§ TASK BRIEF
Retype each record exactly; no pictures.
===============
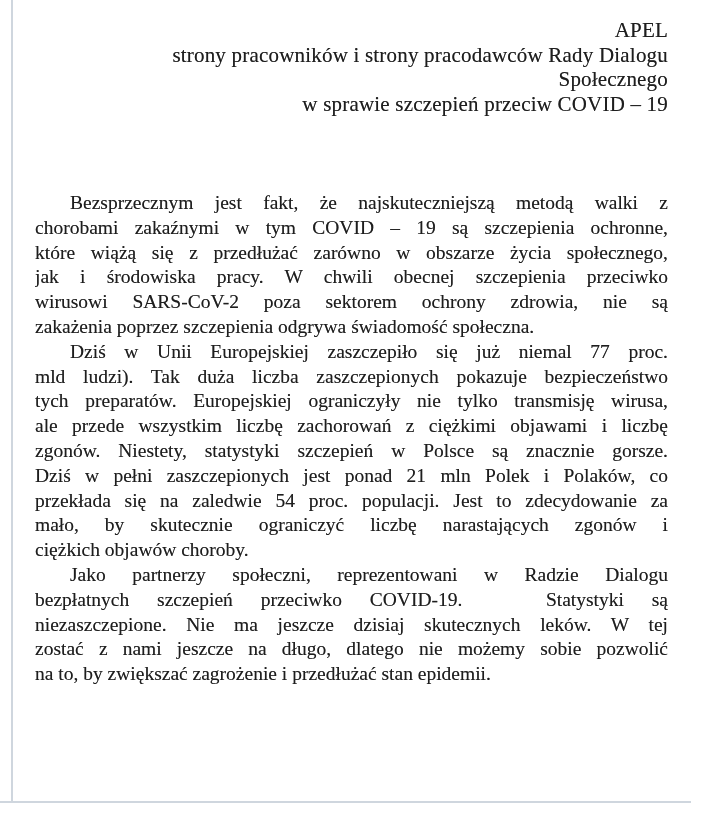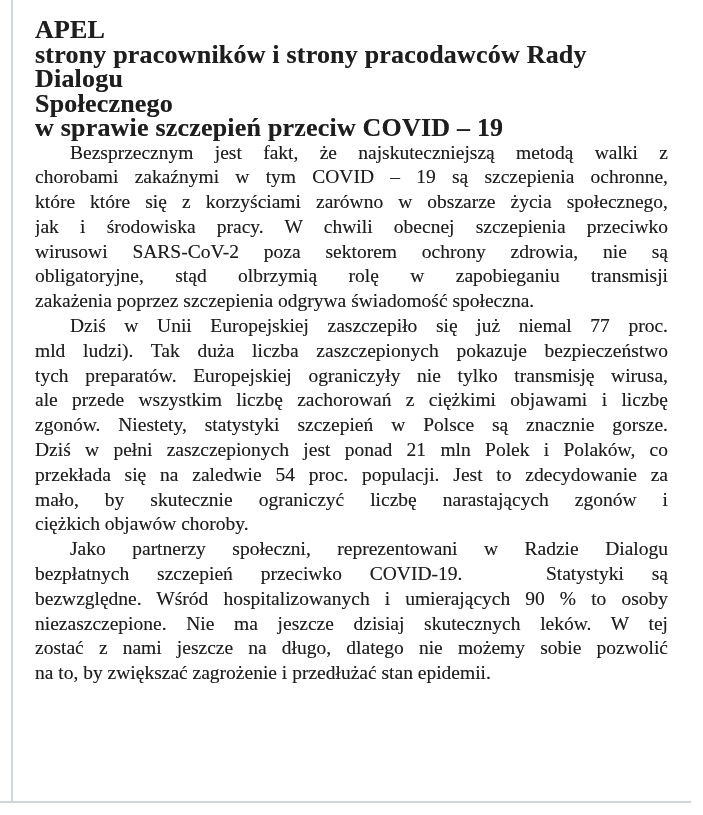--- a/index.html
+++ b/index.html
@@ -43,28 +43,29 @@
     background: #ffffff;
     z-index: 2;
   }
   .content {
     position: absolute;
     left: 35px;
     top: 18px;
     width: 633px;
   }
   .doc-title {
-    text-align: left;
-    font-weight: bold;
-    font-size: 26px;
+    text-align: right;
+    font-weight: normal;
+    font-size: 21px;
     line-height: 24.5px;
     letter-spacing: 0.2px;
     text-shadow: 0 0 0.6px rgba(0,0,0,0.5);
   }
   .doc-body {
+    margin-top: 75px;
     font-size: 19.5px;
     line-height: 24.8px;
     text-shadow: 0 0 0.5px rgba(0,0,0,0.45);
   }
   .paragraph { margin: 0; }
   .line {
     text-align: justify;
     text-align-last: justify;
     text-justify: inter-word;
     white-space: normal;
@@ -88,41 +89,39 @@
       <div>strony pracowników i strony pracodawców Rady Dialogu</div>
       <div>Społecznego</div>
       <div>w sprawie szczepień przeciw COVID – 19</div>
     </div>
 
     <div class="doc-body">
 
     <div class="paragraph">
           <div class="line first">Bezsprzecznym jest fakt, że najskuteczniejszą metodą walki z</div>
           <div class="line">chorobami zakaźnymi w tym COVID – 19 są szczepienia ochronne,</div>
-          <div class="line">które które się z korzyściami zarówno w obszarze życia społecznego,</div>
+          <div class="line">które wiążą się z przedłużać zarówno w obszarze życia społecznego,</div>
           <div class="line">jak i środowiska pracy. W chwili obecnej szczepienia przeciwko</div>
           <div class="line">wirusowi SARS-CoV-2 poza sektorem ochrony zdrowia, nie są</div>
-          <div class="line">obligatoryjne, stąd olbrzymią rolę w zapobieganiu transmisji</div>
           <div class="line last">zakażenia poprzez szczepienia odgrywa świadomość społeczna.</div>
         </div>
         <div class="paragraph">
           <div class="line first">Dziś w Unii Europejskiej zaszczepiło się już niemal 77 proc.</div>
           <div class="line">mld ludzi). Tak duża liczba zaszczepionych pokazuje bezpieczeństwo</div>
           <div class="line">tych preparatów. Europejskiej ograniczyły nie tylko transmisję wirusa,</div>
           <div class="line">ale przede wszystkim liczbę zachorowań z ciężkimi objawami i liczbę</div>
           <div class="line">zgonów. Niestety, statystyki szczepień w Polsce są znacznie gorsze.</div>
           <div class="line">Dziś w pełni zaszczepionych jest ponad 21 mln Polek i Polaków, co</div>
           <div class="line">przekłada się na zaledwie 54 proc. populacji. Jest to zdecydowanie za</div>
           <div class="line">mało, by skutecznie ograniczyć liczbę narastających zgonów i</div>
           <div class="line last">ciężkich objawów choroby.</div>
         </div>
         <div class="paragraph">
           <div class="line first">Jako partnerzy społeczni, reprezentowani w Radzie Dialogu</div>
           <div class="line">bezpłatnych szczepień przeciwko COVID-19.&nbsp;&nbsp; Statystyki są</div>
-          <div class="line">bezwzględne. Wśród hospitalizowanych i umierających 90 % to osoby</div>
           <div class="line">niezaszczepione. Nie ma jeszcze dzisiaj skutecznych leków. W tej</div>
           <div class="line">zostać z nami jeszcze na długo, dlatego nie możemy sobie pozwolić</div>
           <div class="line last">na to, by zwiększać zagrożenie i przedłużać stan epidemii.</div>
         </div>
       </div>
 
   </div>
 
   <div class="bottom-cover"></div>
   <div class="h-rule"></div>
===============
§ WRITTEN RESPONSE
--- a/index.html
+++ b/index.html
@@ -43,28 +43,29 @@
     background: #ffffff;
     z-index: 2;
   }
   .content {
     position: absolute;
     left: 35px;
     top: 18px;
     width: 633px;
   }
   .doc-title {
-    text-align: left;
-    font-weight: bold;
-    font-size: 26px;
+    text-align: right;
+    font-weight: normal;
+    font-size: 21px;
     line-height: 24.5px;
     letter-spacing: 0.2px;
     text-shadow: 0 0 0.6px rgba(0,0,0,0.5);
   }
   .doc-body {
+    margin-top: 75px;
     font-size: 19.5px;
     line-height: 24.8px;
     text-shadow: 0 0 0.5px rgba(0,0,0,0.45);
   }
   .paragraph { margin: 0; }
   .line {
     text-align: justify;
     text-align-last: justify;
     text-justify: inter-word;
     white-space: normal;
@@ -88,41 +89,39 @@
       <div>strony pracowników i strony pracodawców Rady Dialogu</div>
       <div>Społecznego</div>
       <div>w sprawie szczepień przeciw COVID – 19</div>
     </div>
 
     <div class="doc-body">
 
     <div class="paragraph">
           <div class="line first">Bezsprzecznym jest fakt, że najskuteczniejszą metodą walki z</div>
           <div class="line">chorobami zakaźnymi w tym COVID – 19 są szczepienia ochronne,</div>
-          <div class="line">które które się z korzyściami zarówno w obszarze życia społecznego,</div>
+          <div class="line">które wiążą się z przedłużać zarówno w obszarze życia społecznego,</div>
           <div class="line">jak i środowiska pracy. W chwili obecnej szczepienia przeciwko</div>
           <div class="line">wirusowi SARS-CoV-2 poza sektorem ochrony zdrowia, nie są</div>
-          <div class="line">obligatoryjne, stąd olbrzymią rolę w zapobieganiu transmisji</div>
           <div class="line last">zakażenia poprzez szczepienia odgrywa świadomość społeczna.</div>
         </div>
         <div class="paragraph">
           <div class="line first">Dziś w Unii Europejskiej zaszczepiło się już niemal 77 proc.</div>
           <div class="line">mld ludzi). Tak duża liczba zaszczepionych pokazuje bezpieczeństwo</div>
           <div class="line">tych preparatów. Europejskiej ograniczyły nie tylko transmisję wirusa,</div>
           <div class="line">ale przede wszystkim liczbę zachorowań z ciężkimi objawami i liczbę</div>
           <div class="line">zgonów. Niestety, statystyki szczepień w Polsce są znacznie gorsze.</div>
           <div class="line">Dziś w pełni zaszczepionych jest ponad 21 mln Polek i Polaków, co</div>
           <div class="line">przekłada się na zaledwie 54 proc. populacji. Jest to zdecydowanie za</div>
           <div class="line">mało, by skutecznie ograniczyć liczbę narastających zgonów i</div>
           <div class="line last">ciężkich objawów choroby.</div>
         </div>
         <div class="paragraph">
           <div class="line first">Jako partnerzy społeczni, reprezentowani w Radzie Dialogu</div>
           <div class="line">bezpłatnych szczepień przeciwko COVID-19.&nbsp;&nbsp; Statystyki są</div>
-          <div class="line">bezwzględne. Wśród hospitalizowanych i umierających 90 % to osoby</div>
           <div class="line">niezaszczepione. Nie ma jeszcze dzisiaj skutecznych leków. W tej</div>
           <div class="line">zostać z nami jeszcze na długo, dlatego nie możemy sobie pozwolić</div>
           <div class="line last">na to, by zwiększać zagrożenie i przedłużać stan epidemii.</div>
         </div>
       </div>
 
   </div>
 
   <div class="bottom-cover"></div>
   <div class="h-rule"></div>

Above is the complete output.